24 abr 2011

Tengo Frio y no Existo

 Midió sus medicamentos en un cuarto cerrado, parecía estar conforme.
 Cuando menos lo esperaba su lengua se interpuso, se besaron compulsivamente y para ella fue un sueño, un tratamiento  de quimioterapia, electroshocks, medicacion y yoga.
 En la ventana había un pájaro con una sirena ronca, despistaba a los pacientes, sus estudios indicaban lo contrario, pero ella apunto con su bolígrafo debajo de la cama, en un rincón.

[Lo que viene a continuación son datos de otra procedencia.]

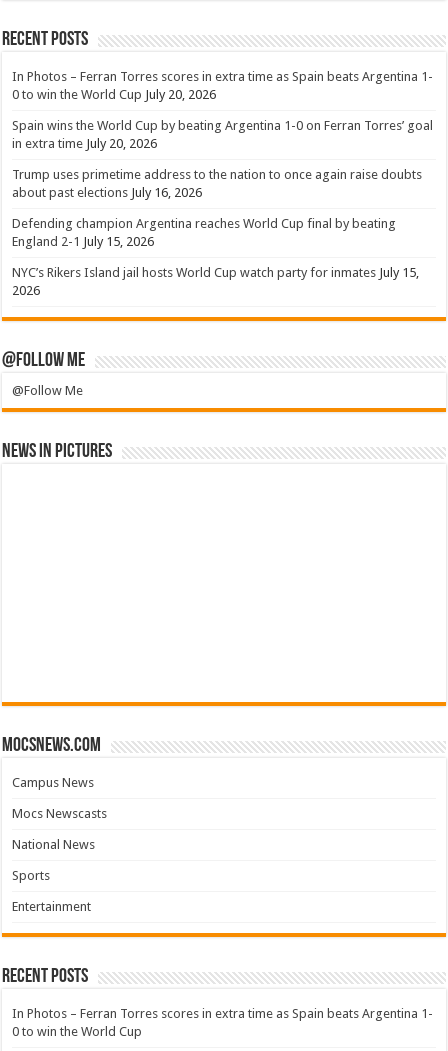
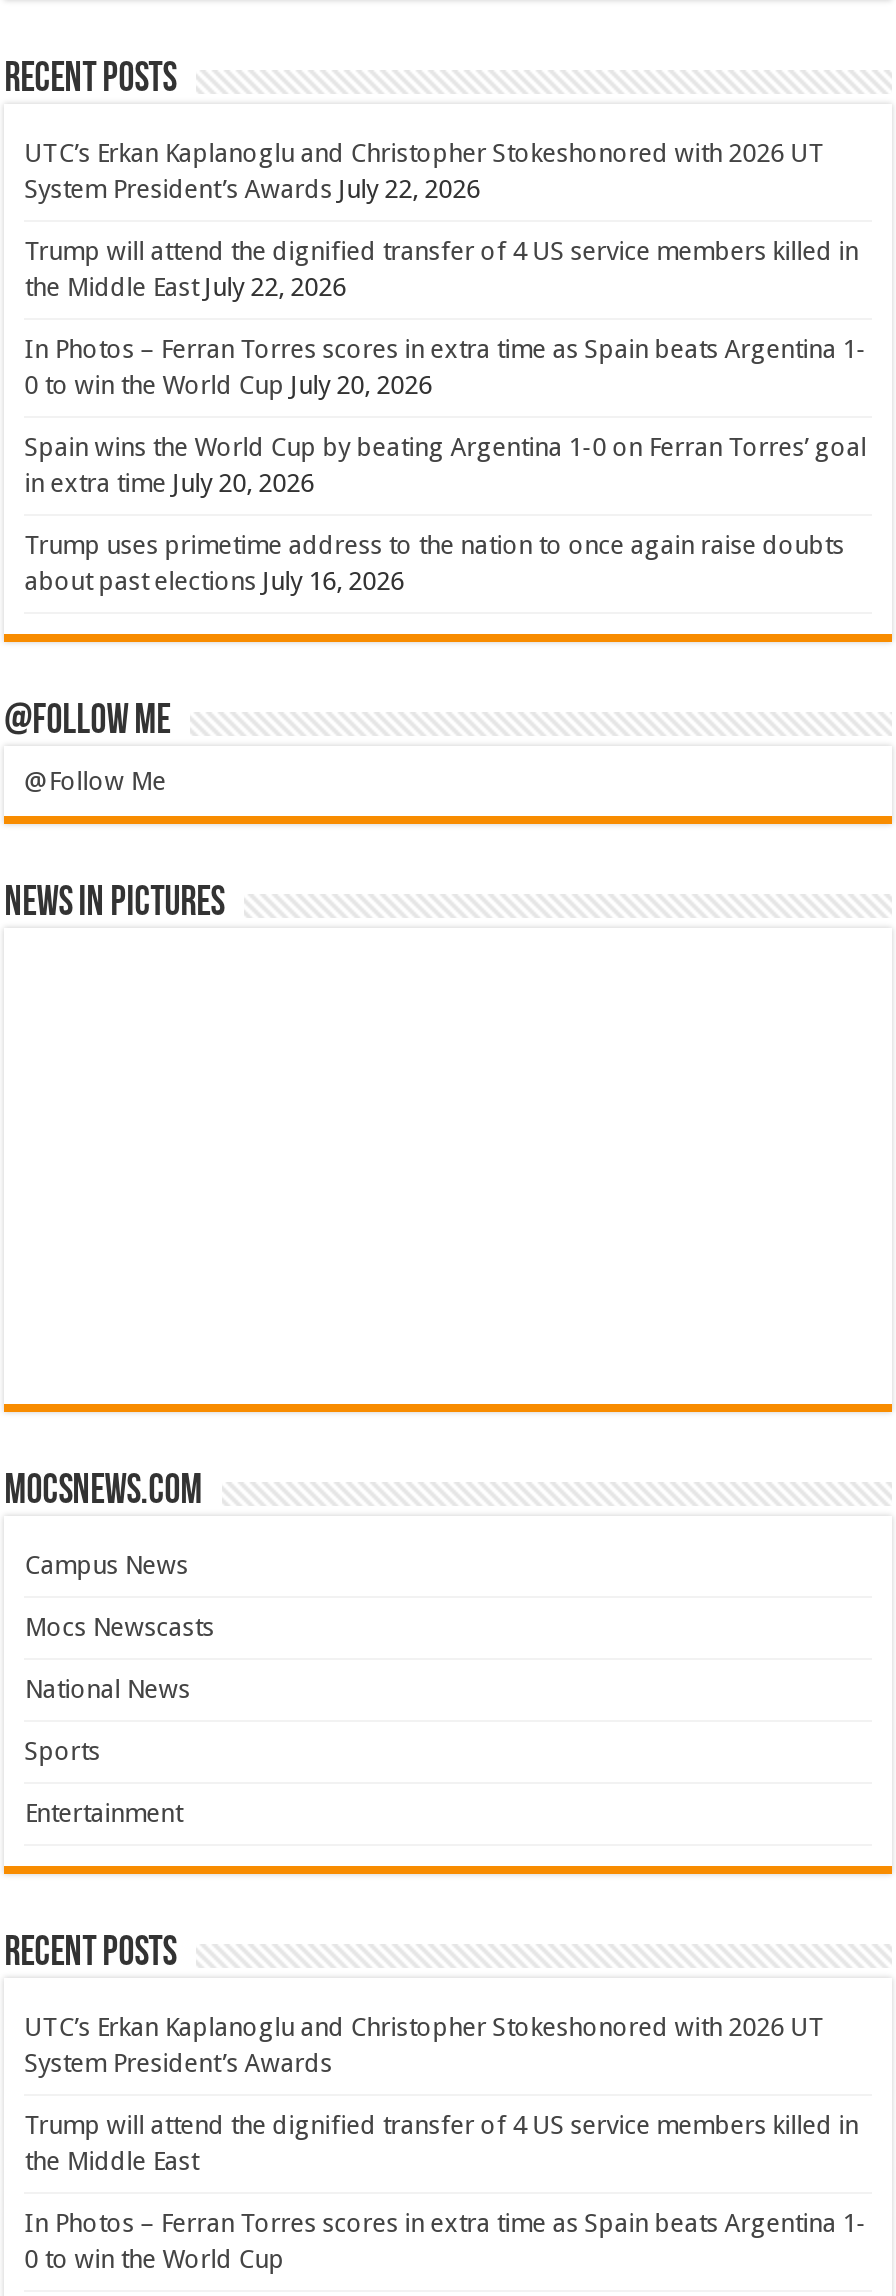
+ UTC’s Erkan Kaplanoglu and Christopher Stokeshonored with 2026 UT
+ System President’s Awards July 22, 2026
+ Trump will attend the dignified transfer of 4 US service members killed in
+ the Middle East July 22, 2026

- Defending champion Argentina reaches World Cup final by beating
- England 2-1 July 15, 2026
- NYC’s Rikers Island jail hosts World Cup watch party for inmates July 15,
- 2026

+ UTC’s Erkan Kaplanoglu and Christopher Stokeshonored with 2026 UT
+ System President’s Awards
+ Trump will attend the dignified transfer of 4 US service members killed in
+ the Middle East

No tenia permitido ir al baño sola y hacia sus nesecidades en un cajón de su escritorio, a pesar de la contraindicación medica.
 Ella seguía enamorada, como un lagarto, como una esfera borracha, "oh!... Dios!" pensó. "quisiera un trago de vodka!"... La sirena tapo el final de su pensamiento, el mensaje. El pájaro leía sus historietas, clavo los ojos en ella, en sus piernas, en sus ojos hermosos, muchas veces golpeados. Se golpeaba borracha de coñac añejo.
 Sonó el despertador, su pelo marrón era un gato que escapaba, lleno de terror. Quería una navaja, un pez muerto colgando de su pared, como un trofeo. Quería evillas en el pelo y un vestido rojo, aun metida en la cama contemplo sus piernas hasta dormir de cansancio.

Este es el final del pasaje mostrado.